- _Work instructions_
Copy every line of the data that includes the string "main".

*** Records provided ***

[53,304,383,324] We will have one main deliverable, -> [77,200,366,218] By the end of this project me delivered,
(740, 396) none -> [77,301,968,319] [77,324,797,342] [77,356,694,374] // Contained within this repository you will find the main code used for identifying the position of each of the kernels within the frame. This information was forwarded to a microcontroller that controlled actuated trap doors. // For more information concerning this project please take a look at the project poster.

*** End of Records provided ***
*** Records provided ***

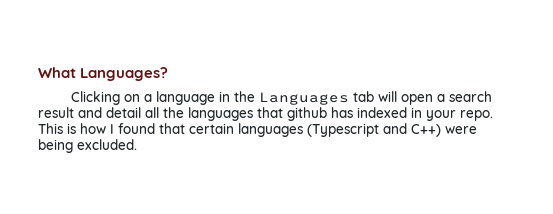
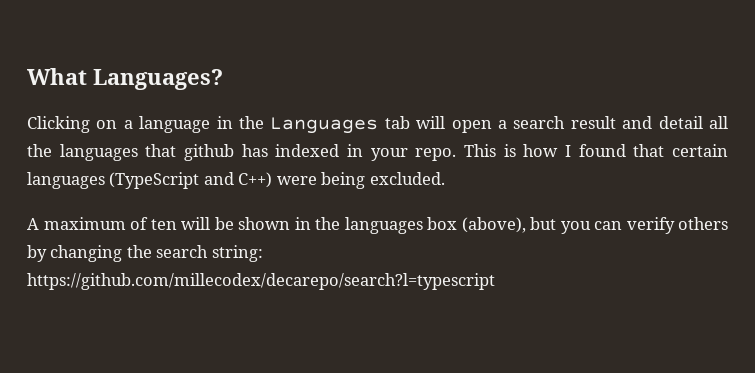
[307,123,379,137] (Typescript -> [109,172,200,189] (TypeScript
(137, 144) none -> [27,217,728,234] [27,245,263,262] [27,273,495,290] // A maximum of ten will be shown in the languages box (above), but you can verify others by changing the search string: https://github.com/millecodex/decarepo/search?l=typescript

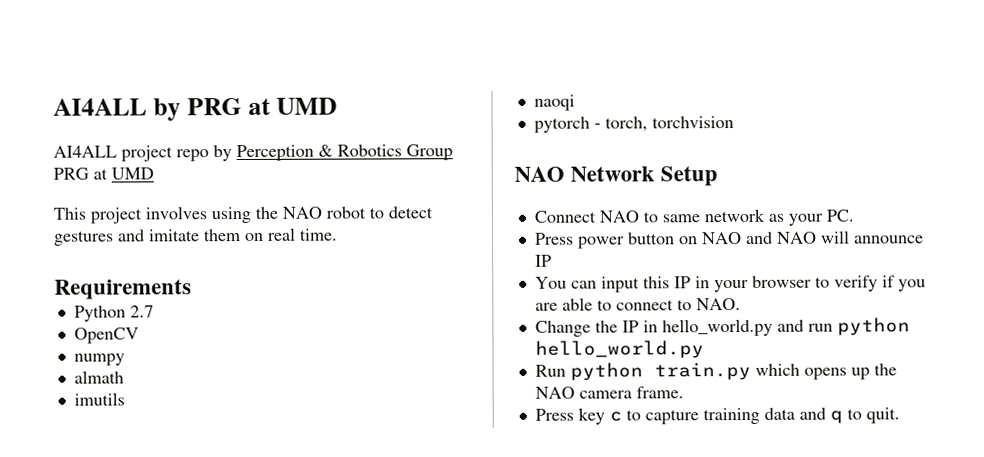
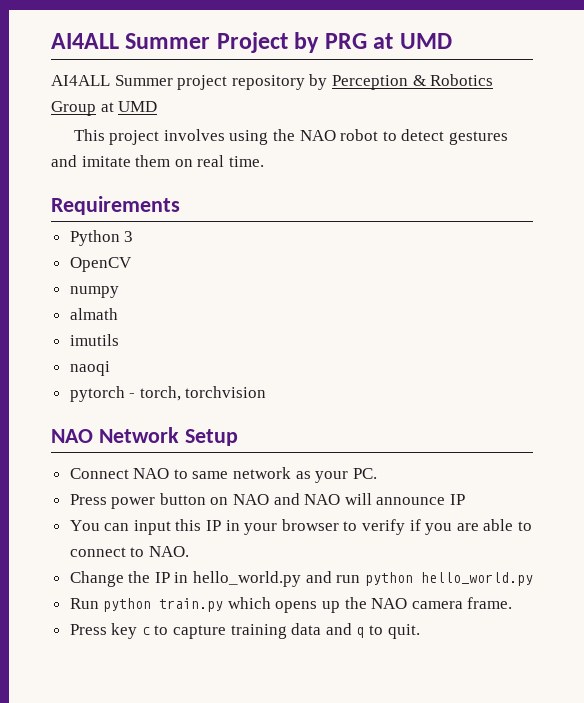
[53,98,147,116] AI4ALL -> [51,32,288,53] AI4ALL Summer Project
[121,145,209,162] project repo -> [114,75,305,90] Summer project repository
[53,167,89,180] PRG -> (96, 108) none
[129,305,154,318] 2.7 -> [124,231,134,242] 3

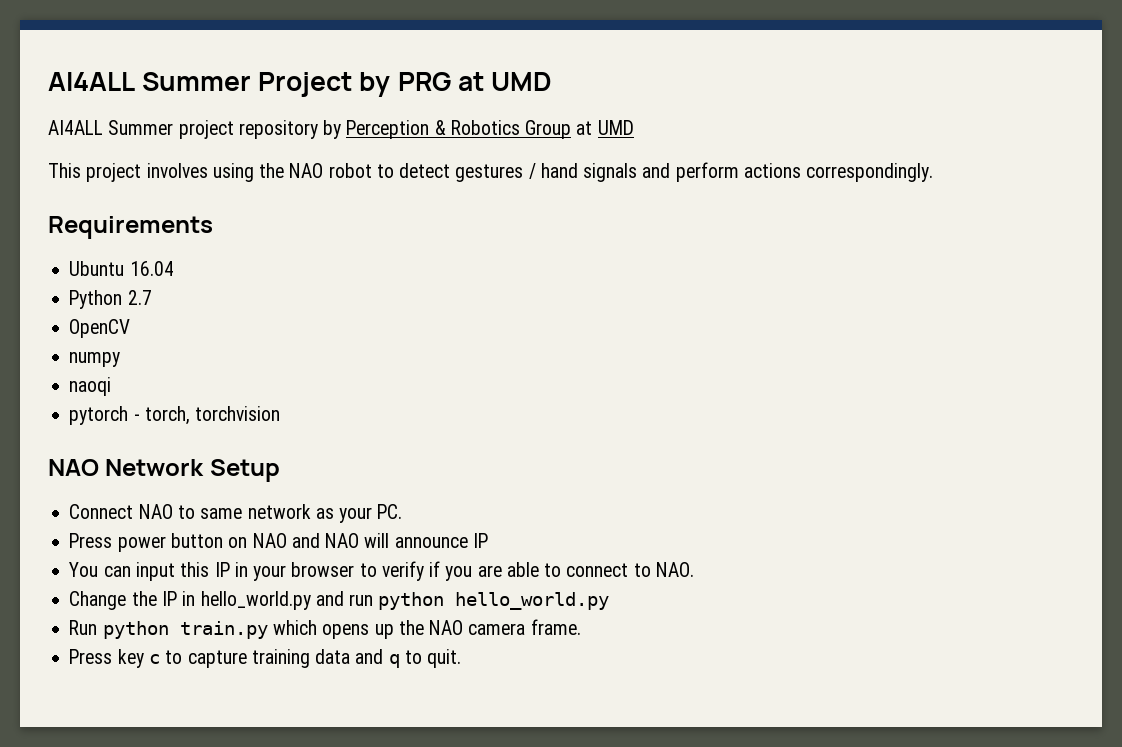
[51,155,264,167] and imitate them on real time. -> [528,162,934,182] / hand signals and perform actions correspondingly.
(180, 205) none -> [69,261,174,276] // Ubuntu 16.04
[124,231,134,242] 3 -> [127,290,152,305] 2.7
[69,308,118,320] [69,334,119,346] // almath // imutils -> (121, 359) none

*** End of Records provided ***

- _Written response_
[53,304,383,324] We will have one main deliverable, -> [77,200,366,218] By the end of this project me delivered,
(740, 396) none -> [77,301,968,319] [77,324,797,342] [77,356,694,374] // Contained within this repository you will find the main code used for identifying the position of each of the kernels within the frame. This information was forwarded to a microcontroller that controlled actuated trap doors. // For more information concerning this project please take a look at the project poster.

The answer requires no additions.